Print out the data that follows exactly, character for character, apart from the pictures.
Input records Block Start
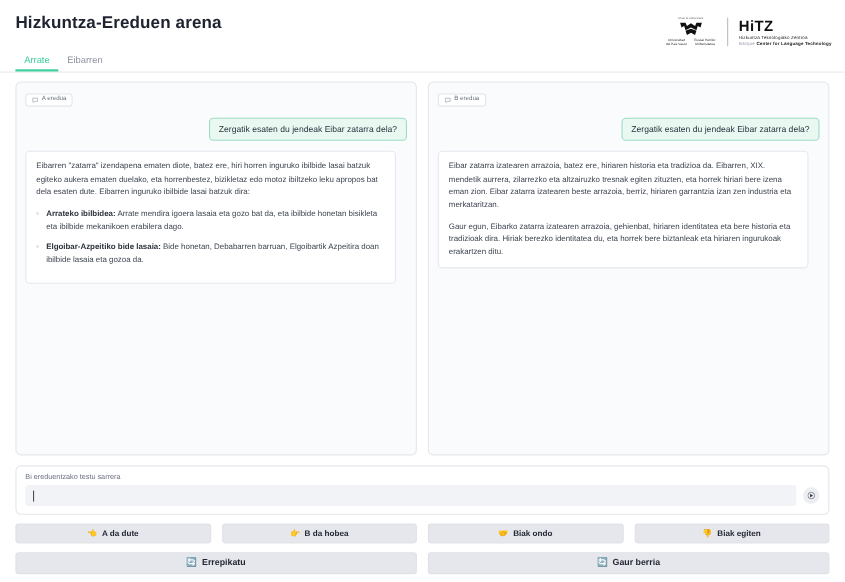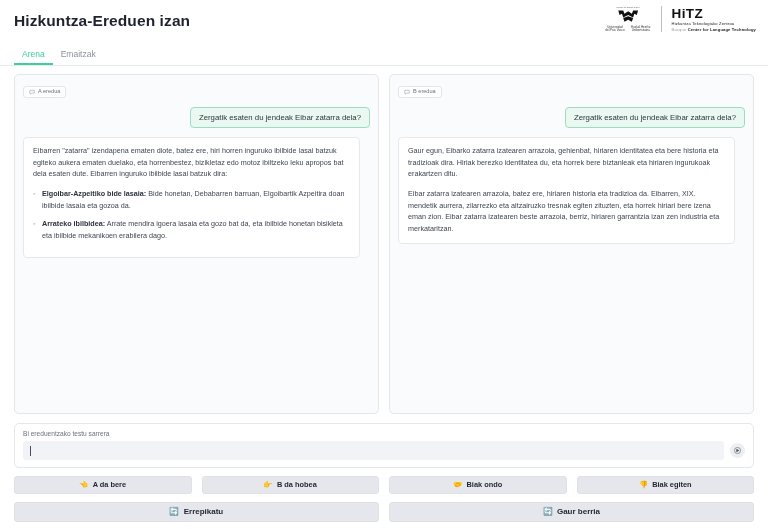--- a/index.html
+++ b/index.html
@@ -233,7 +233,7 @@
 <div class="app">
 
   <div class="header">
-    <div class="app-title">Hizkuntza-Ereduen izan</div>
+    <div class="app-title">Hizkuntza-Ereduen arena</div>
 
     <div class="logos">
       <div class="ehu-logo">

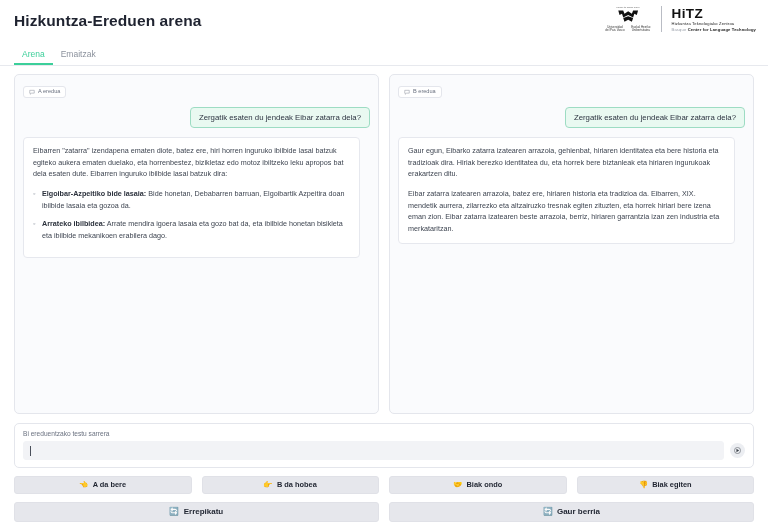--- a/index.html
+++ b/index.html
@@ -32,7 +32,7 @@
   }
   .logos {
     position: absolute;
-    right: 12px; top: 5px;
+    right: 12px; top: 15px;
     display: flex; align-items: center; gap: 10px;
   }
   .ehu-logo {

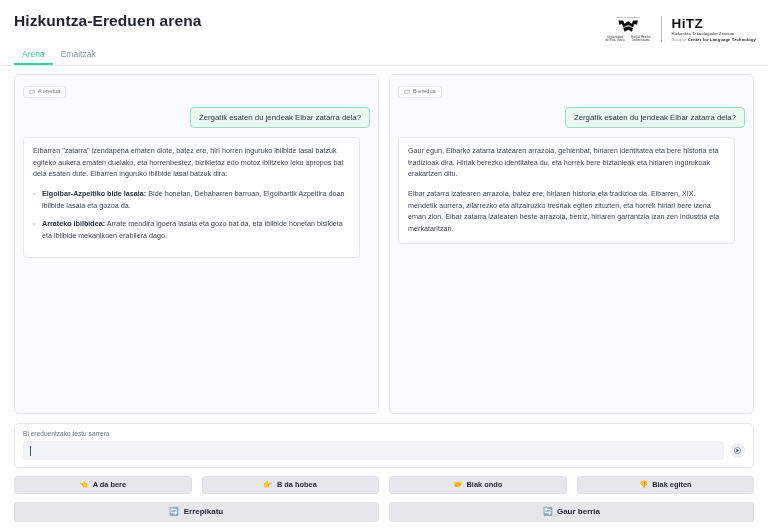--- a/index.html
+++ b/index.html
@@ -265,7 +265,7 @@
   </div>
 
   <div class="tabbar">
-    <div class="tab active">Arena</div>
+    <div class="tab active">Arrate</div>
     <div class="tab">Emaitzak</div>
   </div>
 

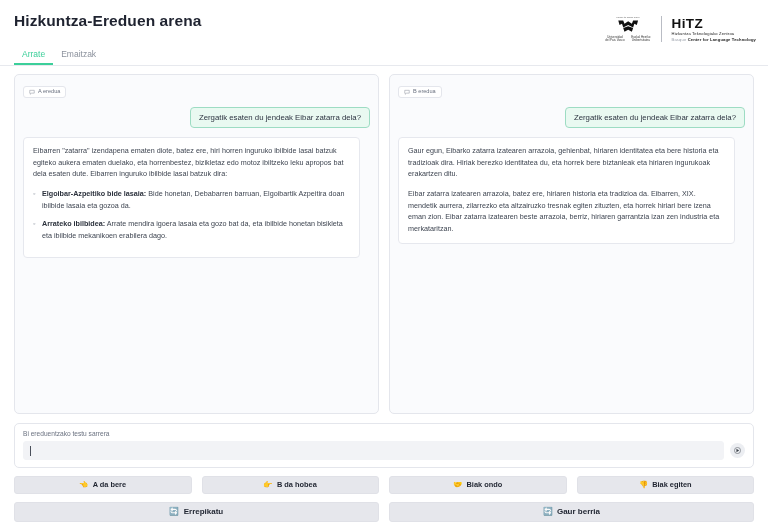--- a/index.html
+++ b/index.html
@@ -266,7 +266,7 @@
 
   <div class="tabbar">
     <div class="tab active">Arrate</div>
-    <div class="tab">Emaitzak</div>
+    <div class="tab">Eibarren</div>
   </div>
 
   <div class="body-wrap">

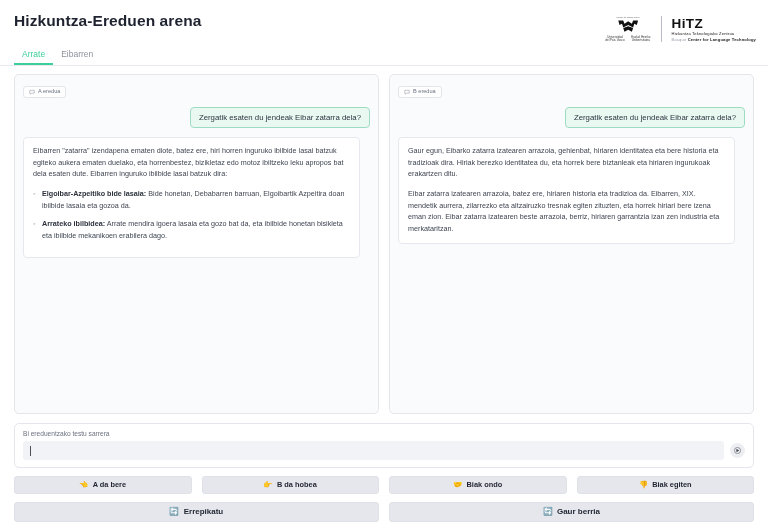--- a/index.html
+++ b/index.html
@@ -308,8 +308,8 @@
 
         <div class="msg-row-bot">
           <div class="bubble-bot">
+            <p>Eibar zatarra izatearen arrazoia, batez ere, hiriaren historia eta tradizioa da. Eibarren, XIX. mendetik aurrera, zilarrezko eta altzairuzko tresnak egiten zituzten, eta horrek hiriari bere izena eman zion. Eibar zatarra izatearen beste arrazoia, berriz, hiriaren garrantzia izan zen industria eta merkataritzan.</p>
             <p>Gaur egun, Eibarko zatarra izatearen arrazoia, gehienbat, hiriaren identitatea eta bere historia eta tradizioak dira. Hiriak berezko identitatea du, eta horrek bere biztanleak eta hiriaren ingurukoak erakartzen ditu.</p>
-            <p>Eibar zatarra izatearen arrazoia, batez ere, hiriaren historia eta tradizioa da. Eibarren, XIX. mendetik aurrera, zilarrezko eta altzairuzko tresnak egiten zituzten, eta horrek hiriari bere izena eman zion. Eibar zatarra izatearen beste arrazoia, berriz, hiriaren garrantzia izan zen industria eta merkataritzan.</p>
           </div>
         </div>
       </div>

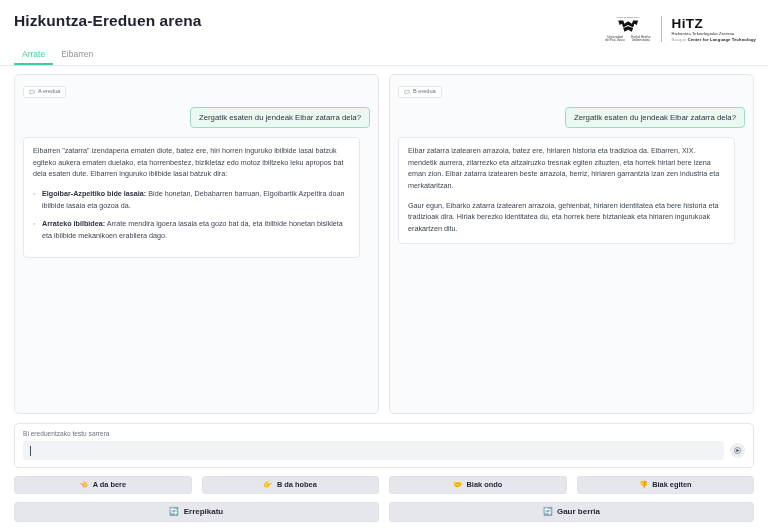--- a/index.html
+++ b/index.html
@@ -288,8 +288,8 @@
         <div class="msg-row-bot">
           <div class="bubble-bot">
             <p>Eibarren "zatarra" izendapena ematen diote, batez ere, hiri horren inguruko ibilbide lasai batzuk egiteko aukera ematen duelako, eta horrenbestez, bizikletaz edo motoz ibiltzeko leku apropos bat dela esaten dute. Eibarren inguruko ibilbide lasai batzuk dira:</p>
+            <div class="bullet"><b>Arrateko ibilbidea:</b><span> Arrate mendira igoera lasaia eta gozo bat da, eta ibilbide honetan bisikleta eta ibilbide mekanikoen erabilera dago.</span></div>
             <div class="bullet"><b>Elgoibar-Azpeitiko bide lasaia:</b><span> Bide honetan, Debabarren barruan, Elgoibartik Azpeitira doan ibilbide lasaia eta gozoa da.</span></div>
-            <div class="bullet"><b>Arrateko ibilbidea:</b><span> Arrate mendira igoera lasaia eta gozo bat da, eta ibilbide honetan bisikleta eta ibilbide mekanikoen erabilera dago.</span></div>
           </div>
         </div>
       </div>

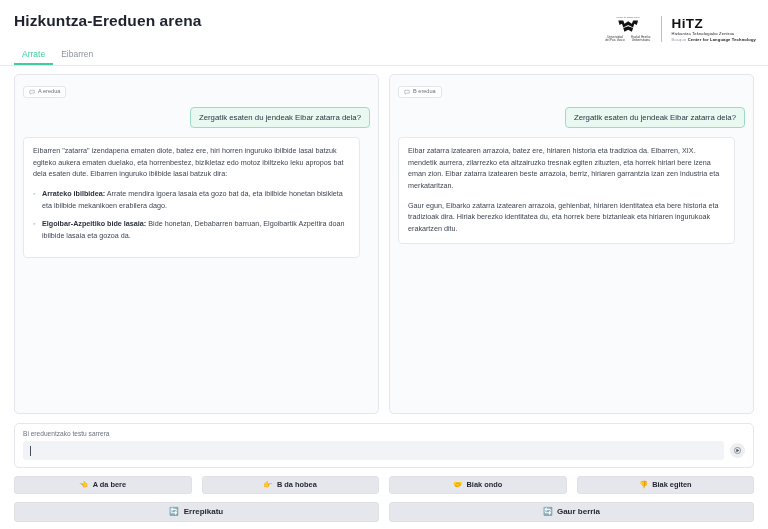--- a/index.html
+++ b/index.html
@@ -334,7 +334,7 @@
     <div class="btn-row">
       <div class="vote-btn">
         <span class="emo">👈</span>
-        <span>A da bere</span>
+        <span>A da dute</span>
       </div>
       <div class="vote-btn">
         <span class="emo">👉</span>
Input records Block End
■ **Answer space**
--- a/index.html
+++ b/index.html
@@ -233,7 +233,7 @@
 <div class="app">
 
   <div class="header">
-    <div class="app-title">Hizkuntza-Ereduen izan</div>
+    <div class="app-title">Hizkuntza-Ereduen arena</div>
 
     <div class="logos">
       <div class="ehu-logo">

--- a/index.html
+++ b/index.html
@@ -32,7 +32,7 @@
   }
   .logos {
     position: absolute;
-    right: 12px; top: 5px;
+    right: 12px; top: 15px;
     display: flex; align-items: center; gap: 10px;
   }
   .ehu-logo {

--- a/index.html
+++ b/index.html
@@ -265,7 +265,7 @@
   </div>
 
   <div class="tabbar">
-    <div class="tab active">Arena</div>
+    <div class="tab active">Arrate</div>
     <div class="tab">Emaitzak</div>
   </div>
 

--- a/index.html
+++ b/index.html
@@ -266,7 +266,7 @@
 
   <div class="tabbar">
     <div class="tab active">Arrate</div>
-    <div class="tab">Emaitzak</div>
+    <div class="tab">Eibarren</div>
   </div>
 
   <div class="body-wrap">

--- a/index.html
+++ b/index.html
@@ -308,8 +308,8 @@
 
         <div class="msg-row-bot">
           <div class="bubble-bot">
+            <p>Eibar zatarra izatearen arrazoia, batez ere, hiriaren historia eta tradizioa da. Eibarren, XIX. mendetik aurrera, zilarrezko eta altzairuzko tresnak egiten zituzten, eta horrek hiriari bere izena eman zion. Eibar zatarra izatearen beste arrazoia, berriz, hiriaren garrantzia izan zen industria eta merkataritzan.</p>
             <p>Gaur egun, Eibarko zatarra izatearen arrazoia, gehienbat, hiriaren identitatea eta bere historia eta tradizioak dira. Hiriak berezko identitatea du, eta horrek bere biztanleak eta hiriaren ingurukoak erakartzen ditu.</p>
-            <p>Eibar zatarra izatearen arrazoia, batez ere, hiriaren historia eta tradizioa da. Eibarren, XIX. mendetik aurrera, zilarrezko eta altzairuzko tresnak egiten zituzten, eta horrek hiriari bere izena eman zion. Eibar zatarra izatearen beste arrazoia, berriz, hiriaren garrantzia izan zen industria eta merkataritzan.</p>
           </div>
         </div>
       </div>

--- a/index.html
+++ b/index.html
@@ -288,8 +288,8 @@
         <div class="msg-row-bot">
           <div class="bubble-bot">
             <p>Eibarren "zatarra" izendapena ematen diote, batez ere, hiri horren inguruko ibilbide lasai batzuk egiteko aukera ematen duelako, eta horrenbestez, bizikletaz edo motoz ibiltzeko leku apropos bat dela esaten dute. Eibarren inguruko ibilbide lasai batzuk dira:</p>
+            <div class="bullet"><b>Arrateko ibilbidea:</b><span> Arrate mendira igoera lasaia eta gozo bat da, eta ibilbide honetan bisikleta eta ibilbide mekanikoen erabilera dago.</span></div>
             <div class="bullet"><b>Elgoibar-Azpeitiko bide lasaia:</b><span> Bide honetan, Debabarren barruan, Elgoibartik Azpeitira doan ibilbide lasaia eta gozoa da.</span></div>
-            <div class="bullet"><b>Arrateko ibilbidea:</b><span> Arrate mendira igoera lasaia eta gozo bat da, eta ibilbide honetan bisikleta eta ibilbide mekanikoen erabilera dago.</span></div>
           </div>
         </div>
       </div>

--- a/index.html
+++ b/index.html
@@ -334,7 +334,7 @@
     <div class="btn-row">
       <div class="vote-btn">
         <span class="emo">👈</span>
-        <span>A da bere</span>
+        <span>A da dute</span>
       </div>
       <div class="vote-btn">
         <span class="emo">👉</span>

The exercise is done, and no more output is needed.